Black, tar, junk, Brown crystal, and Hero are just a few of the street names given to the illegal substance known as heroin. Heroin was created in the early 1900’s as a way to help individuals come clean from their addictions to morphine. It was supposed to be a non-addictive pain remedy, but what creators got after allowing the public to use it was an epidemic of people becoming addicted to this new “miracle” drug. Once heroin enters into a person’s system it becomes 100 times more potent than morphine causing that person to form an addiction even after the first time using the substance. This addiction quickly diminishes that individuals overall health. At first, he or she will become so consumed with the fact that they have a substantial amount of energy increase and that they experience an intense euphoric feeling known as a rush as soon as they consume the heroin.

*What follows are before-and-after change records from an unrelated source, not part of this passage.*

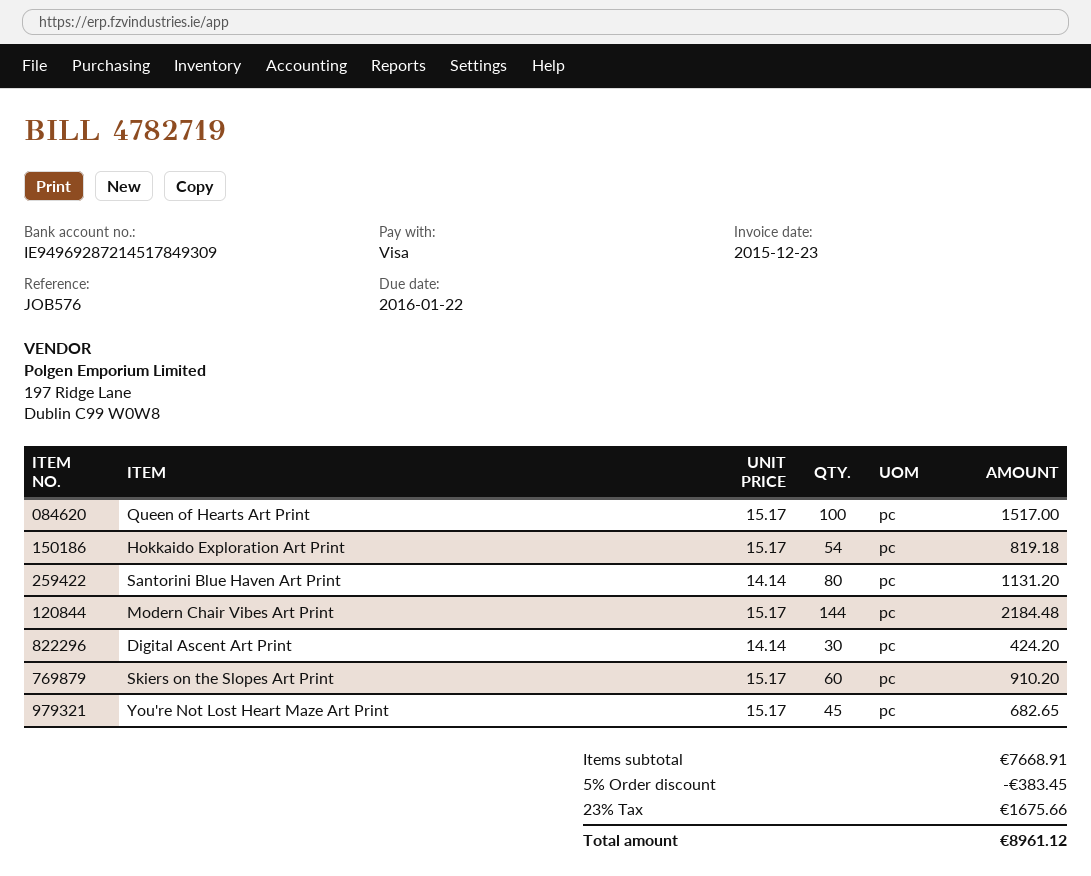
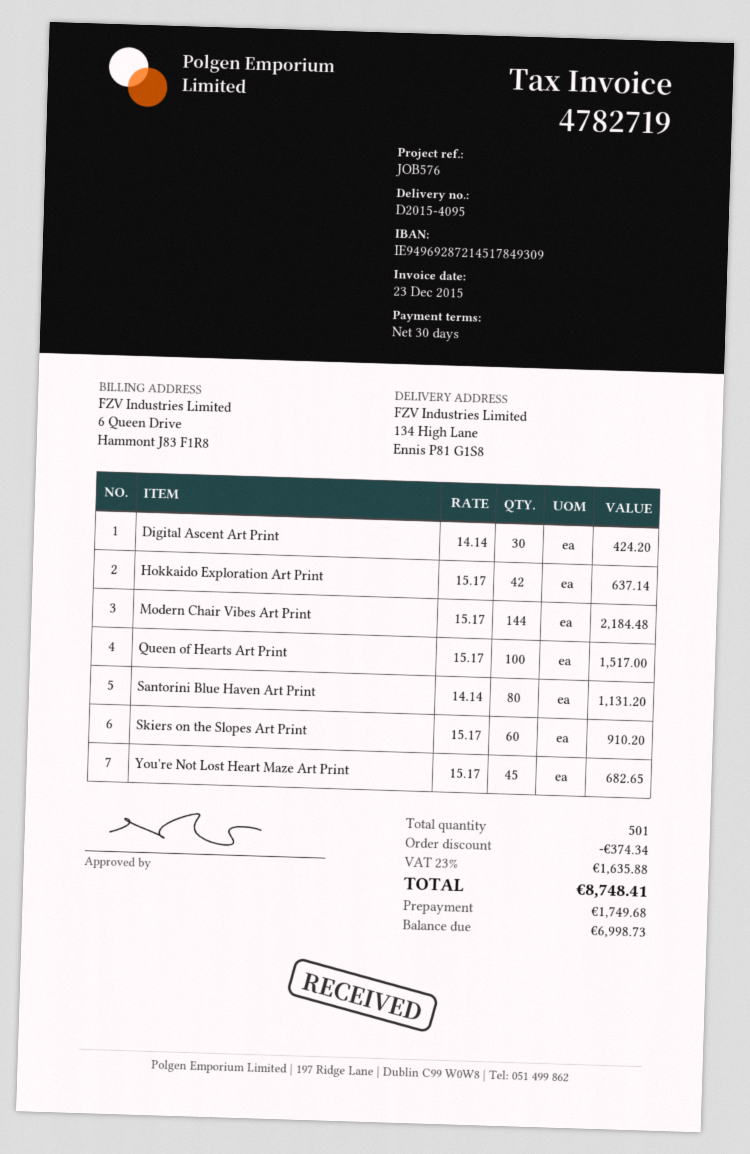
Hokkaido Exploration Art Print: 54 x 15.17 = 819.18 -> 42 x 15.17 = 637.14
discount: 383.45 -> 374.34
tax: 23% = 1675.66 -> 23% = 1635.88
total: 8961.12 -> 8748.41

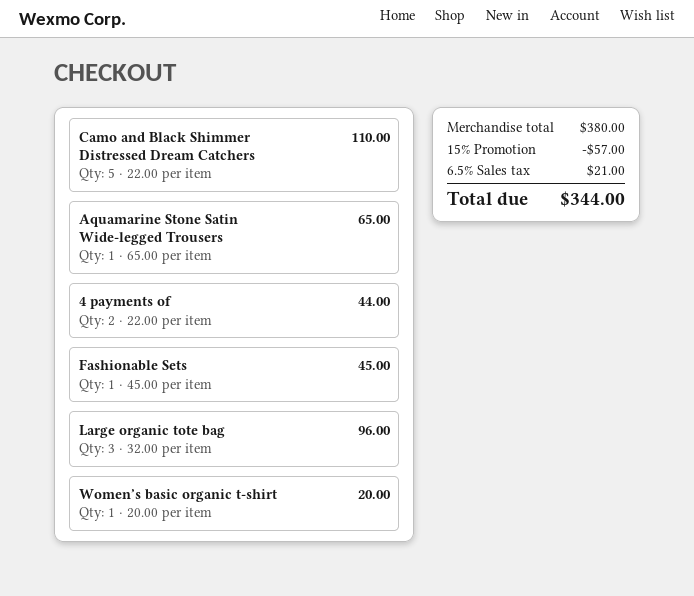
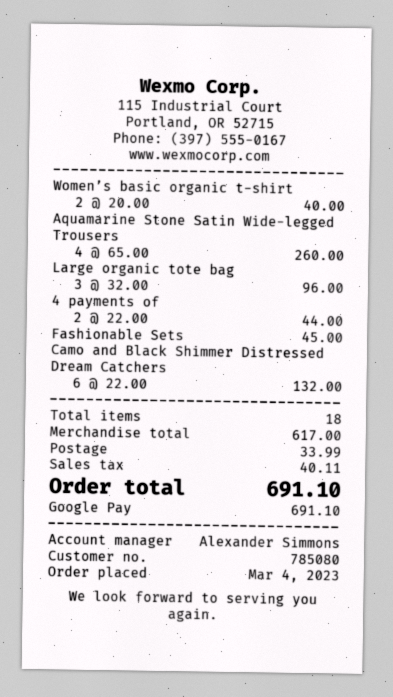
Camo and Black Shimmer Distressed Dream Catchers: 5 x 22.00 = 110.00 -> 6 x 22.00 = 132.00
Aquamarine Stone Satin Wide-legged Trousers: 1 x 65.00 = 65.00 -> 4 x 65.00 = 260.00
Women’s basic organic t-shirt: 1 x 20.00 = 20.00 -> 2 x 20.00 = 40.00
subtotal: 380.00 -> 617.00
discount: 15% = 57.00 -> none
shipping: none -> 33.99
tax: 21.00 -> 40.11
total: 344.00 -> 691.10

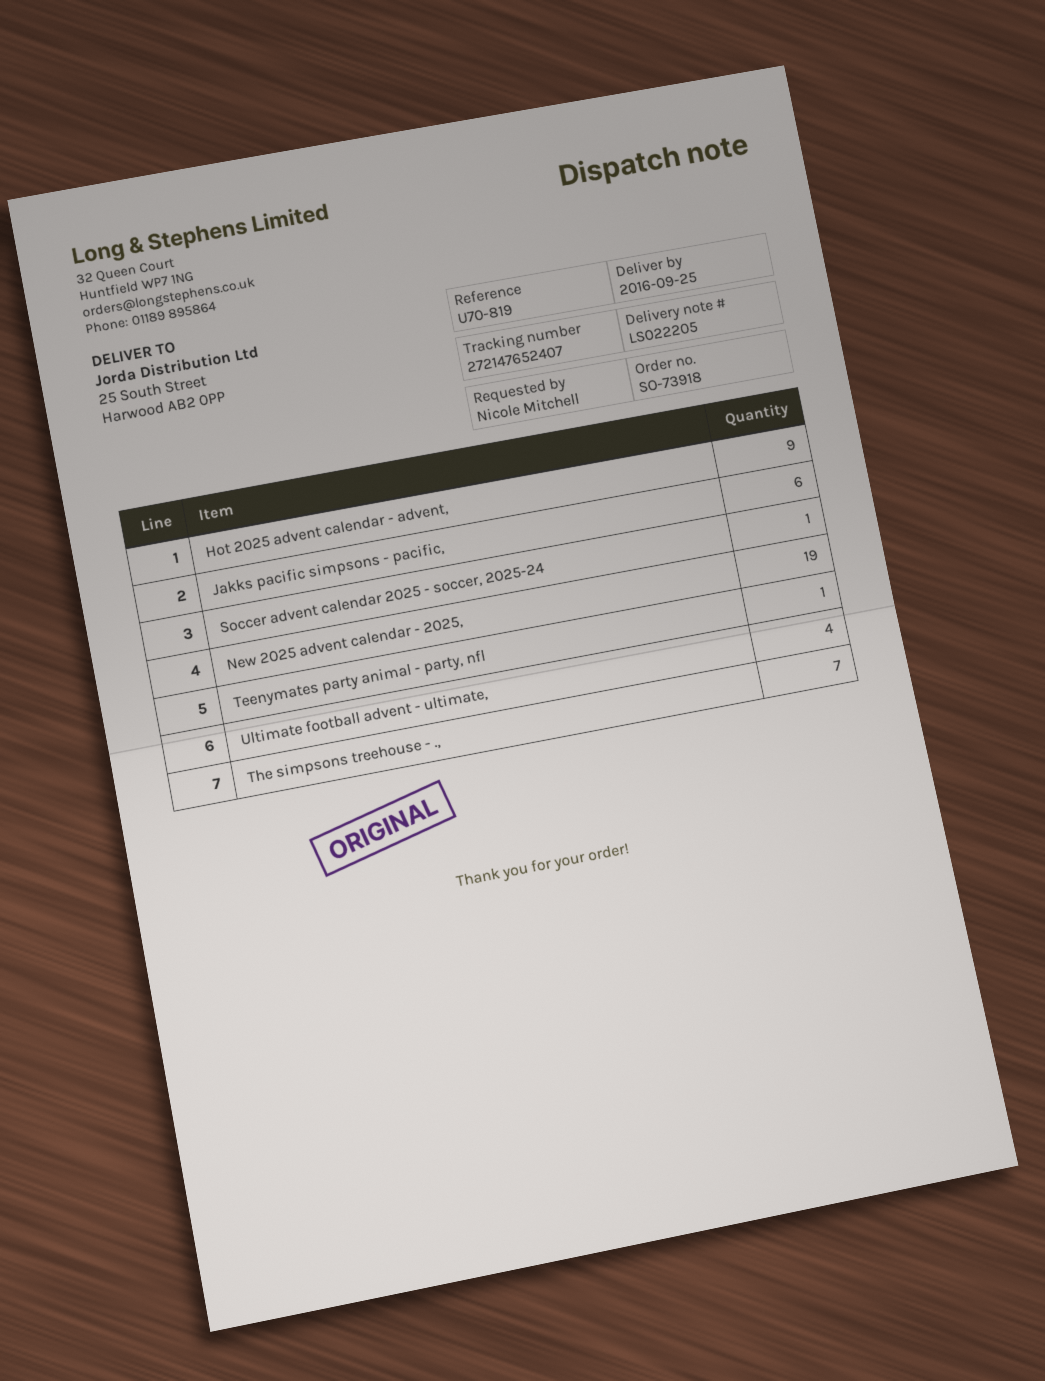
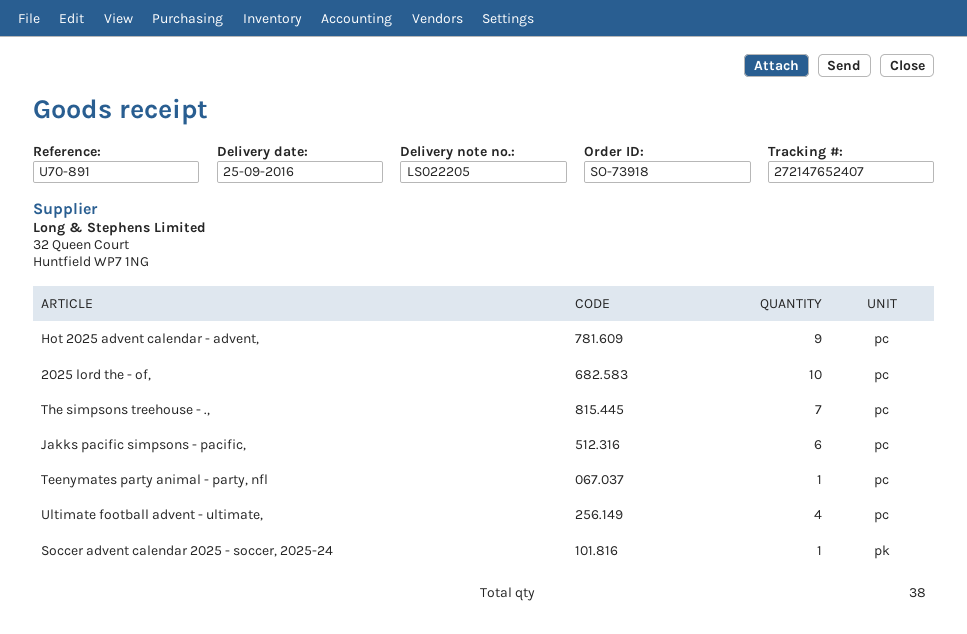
reference: U70-819 -> U70-891
New 2025 advent calendar - 2025,: 19 -> none
2025 lord the - of,: none -> 10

After a few short weeks of continuous heroin usage that individual will have formed an addiction that will take months even years to overcome. Because of the rush that is experienced, that person will strive to obtain that same feeling that they did the first time they got high, but after continuous usage their body and mind become used to the heroin and they develop a high tolerance. This tolerance will lead to increasing the amounts of heroin that they consume into their system which over time will lead to a higher chance of fatal side effects. Regularly using heroin leads to kidney disease or failure, liver disease or failure, infections to the heart valves and heart lining, high blood pressure which can lead to stroke or death, long term memory loss, short term memory loss, abscesses, permanent scarring from using needles for injecting heroin, lack of hygiene upkeep and vein collapse.

Safe to use once?

A common misconception about any drug is that people think that they can use it once and never again. With heroin, using once is one time too many. As soon as heroin enters into the blood stream that individual will show signs of usage that include nausea, vomiting, skin flushing, short term memory loss, inability to concentrate, and euphoria. As harmless as these effects seem, while under the influence an individual can perform acts that they are completely unaware of. There are numerous cases of people causing others harm while using heroin and now they are spending time in jail because of those acts. In addition, that individual will have an increase in heart rate, blood pressure, and body temperature while using heroin that can potentially trigger a heart attack, stroke, and death. As you can see, if you think that it is safe to use heroin, even once, you are absolutely mistaken. All you will manage to do is to set yourself up for failure from the beginning.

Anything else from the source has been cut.